Exercise brief: Work out how many lines of this material hold the word "participants". Write only that number.

==============================

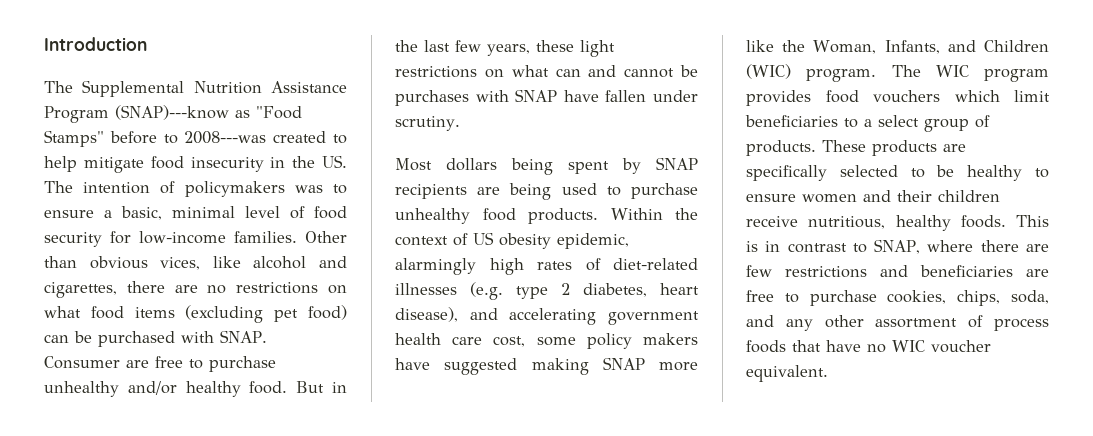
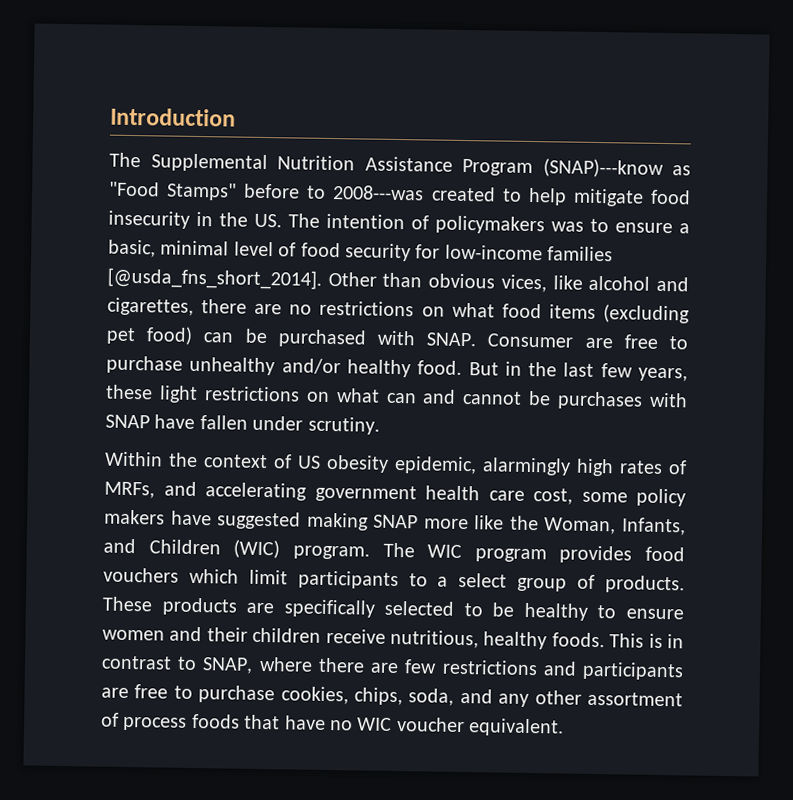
- The Supplemental Nutrition Assistance Program (SNAP)---know as "Food Stamps" before to 2008---was created to help mitigate food insecurity in the US. The intention of policymakers was to ensure a basic, minimal level of food security for low-income families.
+ The Supplemental Nutrition Assistance Program (SNAP)---know as "Food Stamps" before to 2008---was created to help mitigate food insecurity in the US. The intention of policymakers was to ensure a basic, minimal level of food security for low-income families [@usda_fns_short_2014].
- Most dollars being spent by SNAP recipients are being used to purchase unhealthy food products. Within the context of US obesity epidemic, alarmingly high rates of diet-related illnesses (e.g. type 2 diabetes, heart disease), and accelerating government health care cost, some policy makers have suggested making SNAP more like the Woman, Infants, and Children (WIC) program.
+ Within the context of US obesity epidemic, alarmingly high rates of MRFs, and accelerating government health care cost, some policy makers have suggested making SNAP more like the Woman, Infants, and Children (WIC) program.
- The WIC program provides food vouchers which limit beneficiaries to a select group of products.
+ The WIC program provides food vouchers which limit participants to a select group of products.
- This is in contrast to SNAP, where there are few restrictions and beneficiaries are free to purchase cookies, chips, soda, and any other assortment of process foods that have no WIC voucher equivalent.
+ This is in contrast to SNAP, where there are few restrictions and participants are free to purchase cookies, chips, soda, and any other assortment of process foods that have no WIC voucher equivalent.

==============================

Problem solution: 2